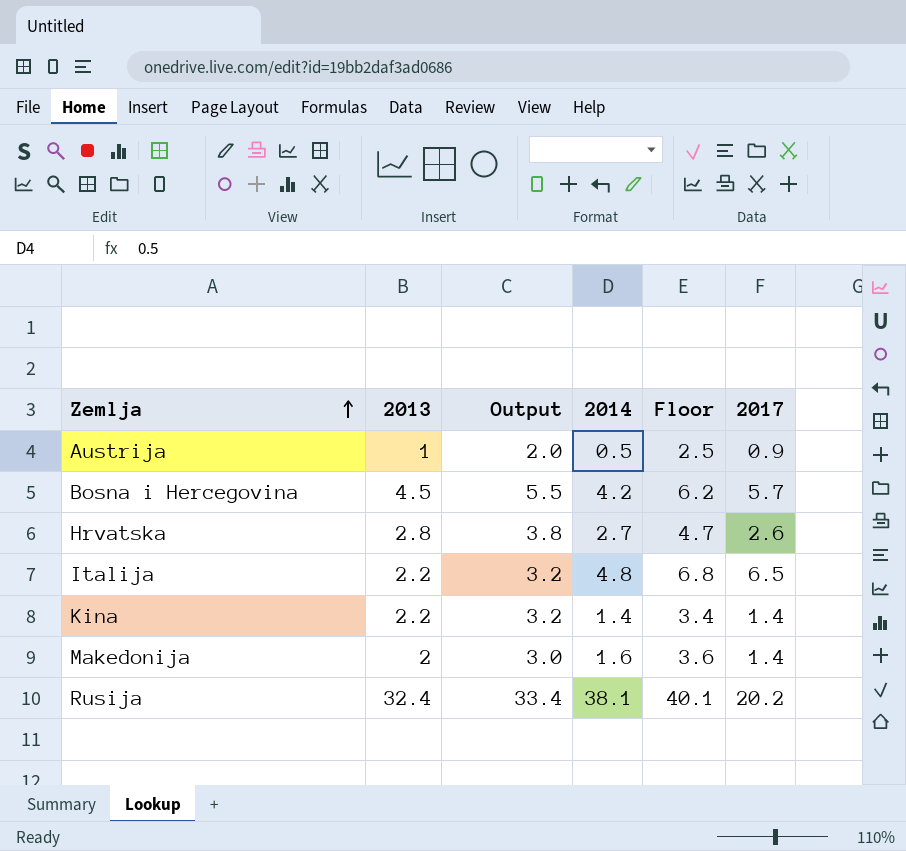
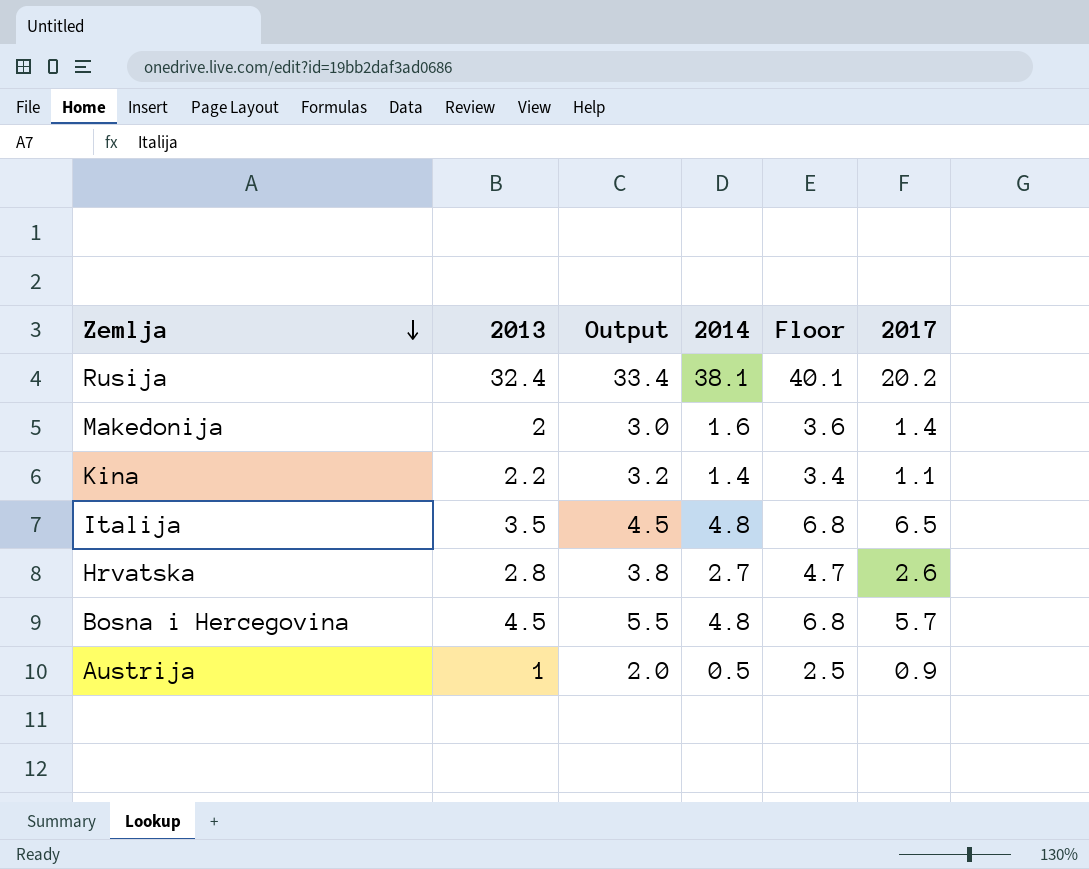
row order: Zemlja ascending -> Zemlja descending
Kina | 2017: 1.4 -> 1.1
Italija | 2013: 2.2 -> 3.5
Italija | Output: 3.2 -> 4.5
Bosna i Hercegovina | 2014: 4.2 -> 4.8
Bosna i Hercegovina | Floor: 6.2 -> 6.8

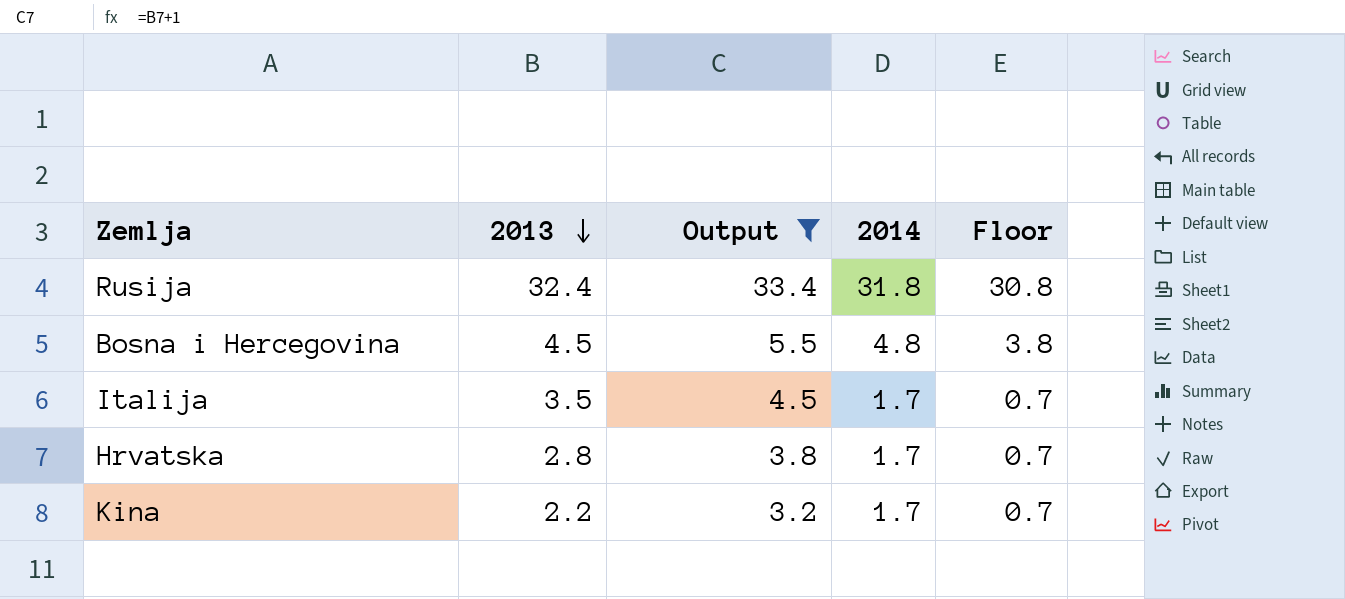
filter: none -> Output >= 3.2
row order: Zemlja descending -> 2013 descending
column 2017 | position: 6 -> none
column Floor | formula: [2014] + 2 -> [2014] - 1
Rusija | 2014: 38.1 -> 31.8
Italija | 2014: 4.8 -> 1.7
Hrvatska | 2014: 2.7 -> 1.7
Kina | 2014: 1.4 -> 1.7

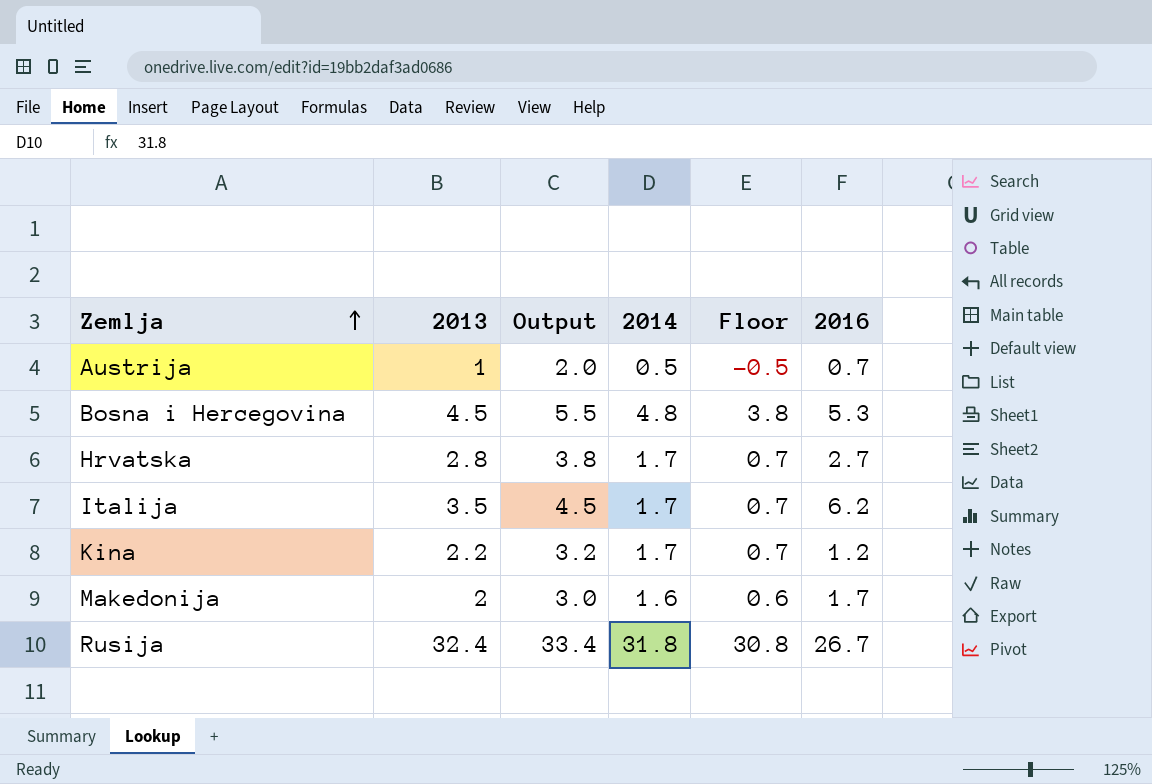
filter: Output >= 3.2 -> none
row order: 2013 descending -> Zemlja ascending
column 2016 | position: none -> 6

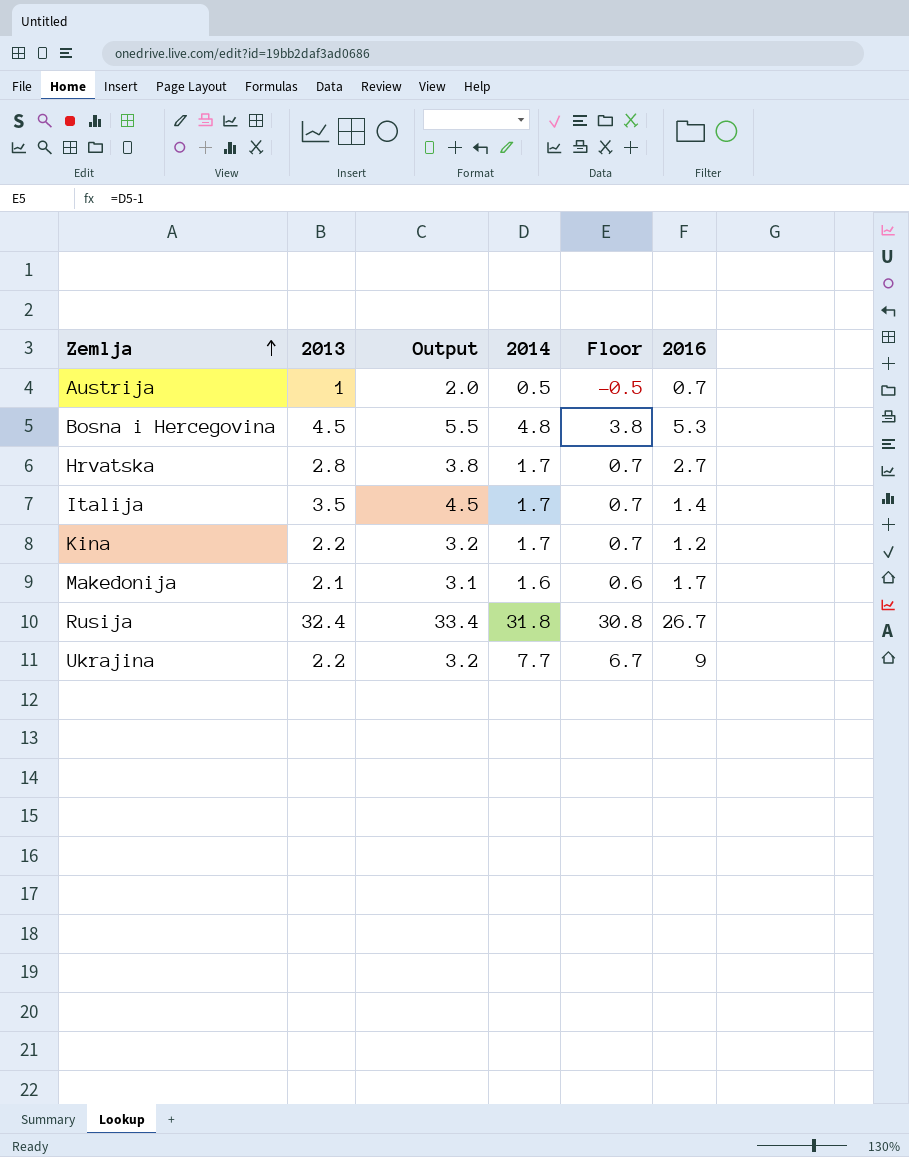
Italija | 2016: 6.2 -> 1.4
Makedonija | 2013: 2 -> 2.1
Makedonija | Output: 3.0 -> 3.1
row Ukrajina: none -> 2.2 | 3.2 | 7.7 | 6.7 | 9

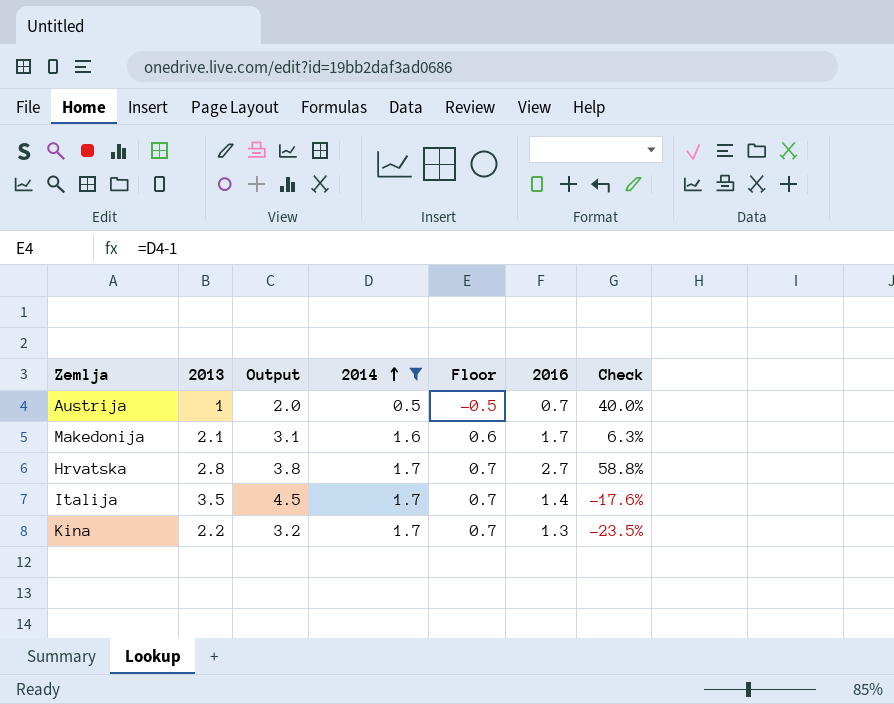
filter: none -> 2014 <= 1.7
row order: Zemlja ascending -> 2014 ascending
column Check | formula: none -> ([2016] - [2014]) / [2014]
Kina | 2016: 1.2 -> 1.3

== Work item ==
Start to finish, write out the data above exactly, omitting all pictures.

== Final answer ==
row order: Zemlja ascending -> Zemlja descending
Kina | 2017: 1.4 -> 1.1
Italija | 2013: 2.2 -> 3.5
Italija | Output: 3.2 -> 4.5
Bosna i Hercegovina | 2014: 4.2 -> 4.8
Bosna i Hercegovina | Floor: 6.2 -> 6.8

filter: none -> Output >= 3.2
row order: Zemlja descending -> 2013 descending
column 2017 | position: 6 -> none
column Floor | formula: [2014] + 2 -> [2014] - 1
Rusija | 2014: 38.1 -> 31.8
Italija | 2014: 4.8 -> 1.7
Hrvatska | 2014: 2.7 -> 1.7
Kina | 2014: 1.4 -> 1.7

filter: Output >= 3.2 -> none
row order: 2013 descending -> Zemlja ascending
column 2016 | position: none -> 6

Italija | 2016: 6.2 -> 1.4
Makedonija | 2013: 2 -> 2.1
Makedonija | Output: 3.0 -> 3.1
row Ukrajina: none -> 2.2 | 3.2 | 7.7 | 6.7 | 9

filter: none -> 2014 <= 1.7
row order: Zemlja ascending -> 2014 ascending
column Check | formula: none -> ([2016] - [2014]) / [2014]
Kina | 2016: 1.2 -> 1.3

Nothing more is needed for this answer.